After the application is filed, the DOL will review the case to determine its sufficiency. The DOL could approve, deny, or audit the employer. Since the pandemic, we have witnessed a significant uptick in the percentage of the cases being audited by the DOL. After the audit process, the DOL may further require the employer to go through supervised recruitment. We have seen an increase in the supervised recruitment requests from the DOL as well.

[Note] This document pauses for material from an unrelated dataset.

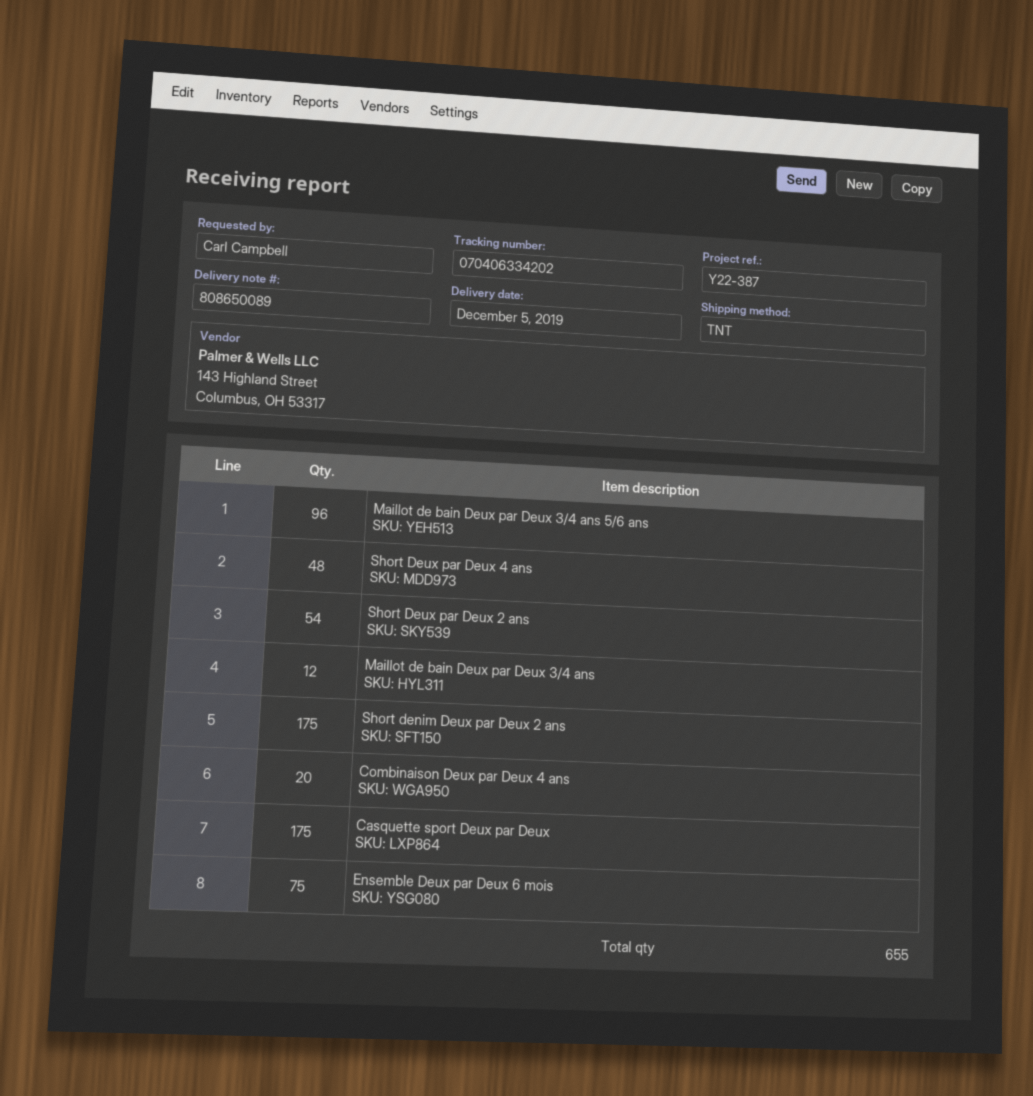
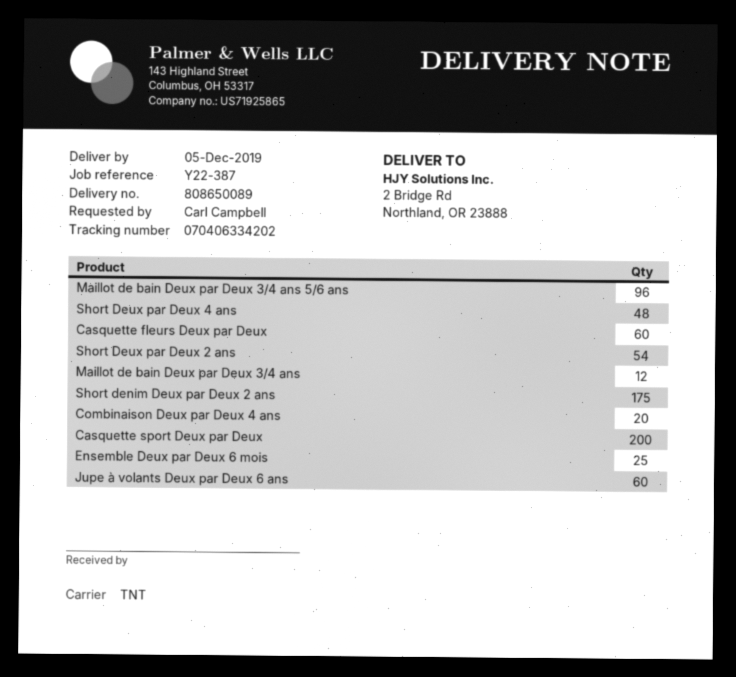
Casquette sport Deux par Deux: 175 -> 200
Ensemble Deux par Deux 6 mois: 75 -> 25
Casquette fleurs Deux par Deux: none -> 60
Jupe à volants Deux par Deux 6 ans: none -> 60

Supervised recruitment requires the employer to re-conduct recruitment efforts to recruit US workers but this time the recruitment will be supervised by the DOL. The employer will need to conduct four to six nationwide recruitment online through career sites such as careerbuilder.com, monster.com, jobvertise.com, glassdoor.com, etc., in addition to job order with State Workforce Agency. The ads will require the candidates to send their resumes to the DOL first which will then re-direct the resumes to the employer. At the end of the supervised recruitment, the employer will need to submit the recruitment result back to the DOL. It is only if the employer is able to demonstrate that no US worker qualified for the job opportunity would the DOL then approve the application. In summary, the process is very tedious and time-consuming.